Information given —

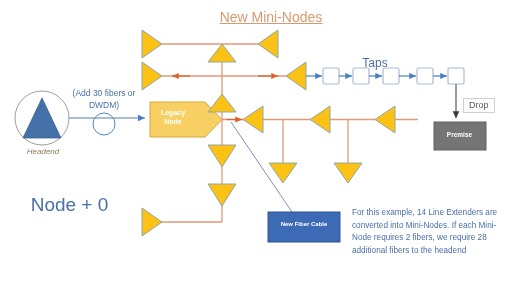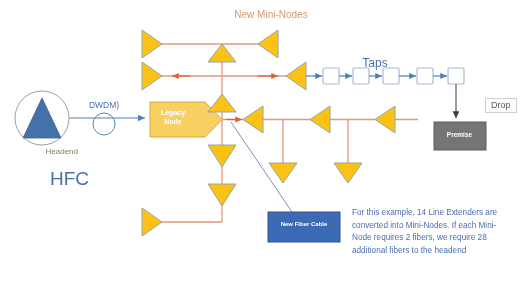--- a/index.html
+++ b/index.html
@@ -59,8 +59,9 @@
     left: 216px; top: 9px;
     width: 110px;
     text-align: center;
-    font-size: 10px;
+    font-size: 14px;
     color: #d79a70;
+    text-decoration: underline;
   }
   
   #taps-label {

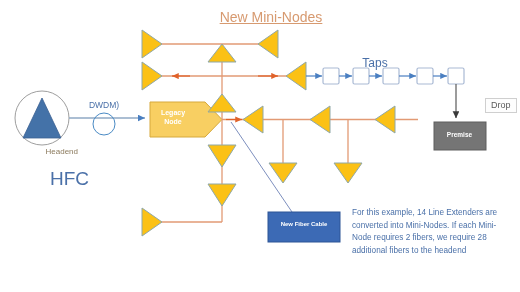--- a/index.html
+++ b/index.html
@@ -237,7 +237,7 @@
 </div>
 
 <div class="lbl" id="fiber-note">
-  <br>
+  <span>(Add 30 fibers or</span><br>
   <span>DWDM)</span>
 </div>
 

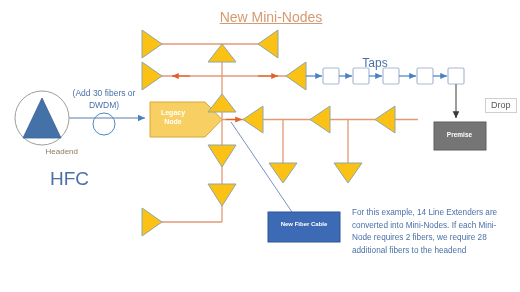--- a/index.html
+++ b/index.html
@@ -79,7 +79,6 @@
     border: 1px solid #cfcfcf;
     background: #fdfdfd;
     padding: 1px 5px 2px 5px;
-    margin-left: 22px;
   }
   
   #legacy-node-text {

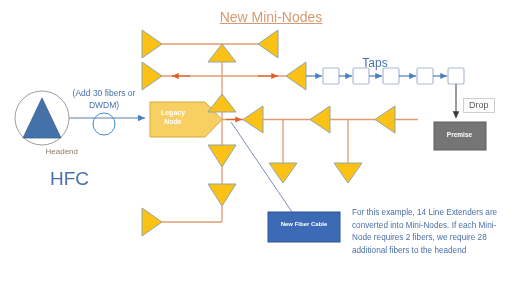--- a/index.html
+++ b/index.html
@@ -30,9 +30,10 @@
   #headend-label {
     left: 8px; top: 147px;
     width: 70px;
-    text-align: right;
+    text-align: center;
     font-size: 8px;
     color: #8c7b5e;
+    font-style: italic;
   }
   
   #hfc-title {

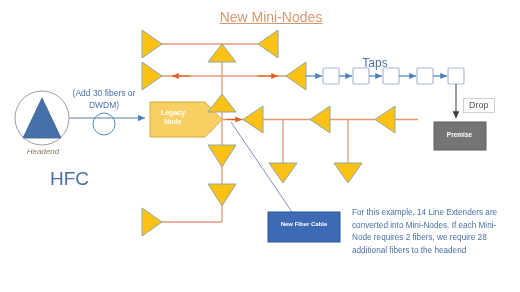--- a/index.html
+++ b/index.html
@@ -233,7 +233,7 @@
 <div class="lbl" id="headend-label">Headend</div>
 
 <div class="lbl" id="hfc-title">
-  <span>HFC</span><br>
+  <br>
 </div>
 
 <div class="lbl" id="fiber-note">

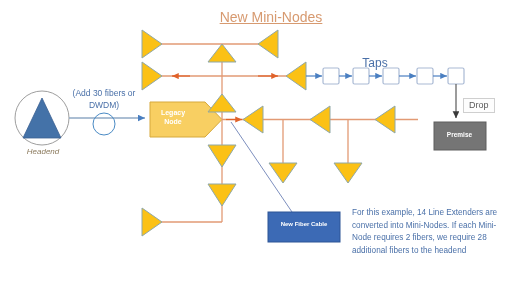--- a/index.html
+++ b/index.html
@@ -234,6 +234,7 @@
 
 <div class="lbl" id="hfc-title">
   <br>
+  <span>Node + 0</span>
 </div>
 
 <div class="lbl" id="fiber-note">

Exercise description —
Find each line of the data above that holds the word "size", then copy it.

Response below —
-    font-size: 10px;
+    font-size: 14px;
     font-size: 8px;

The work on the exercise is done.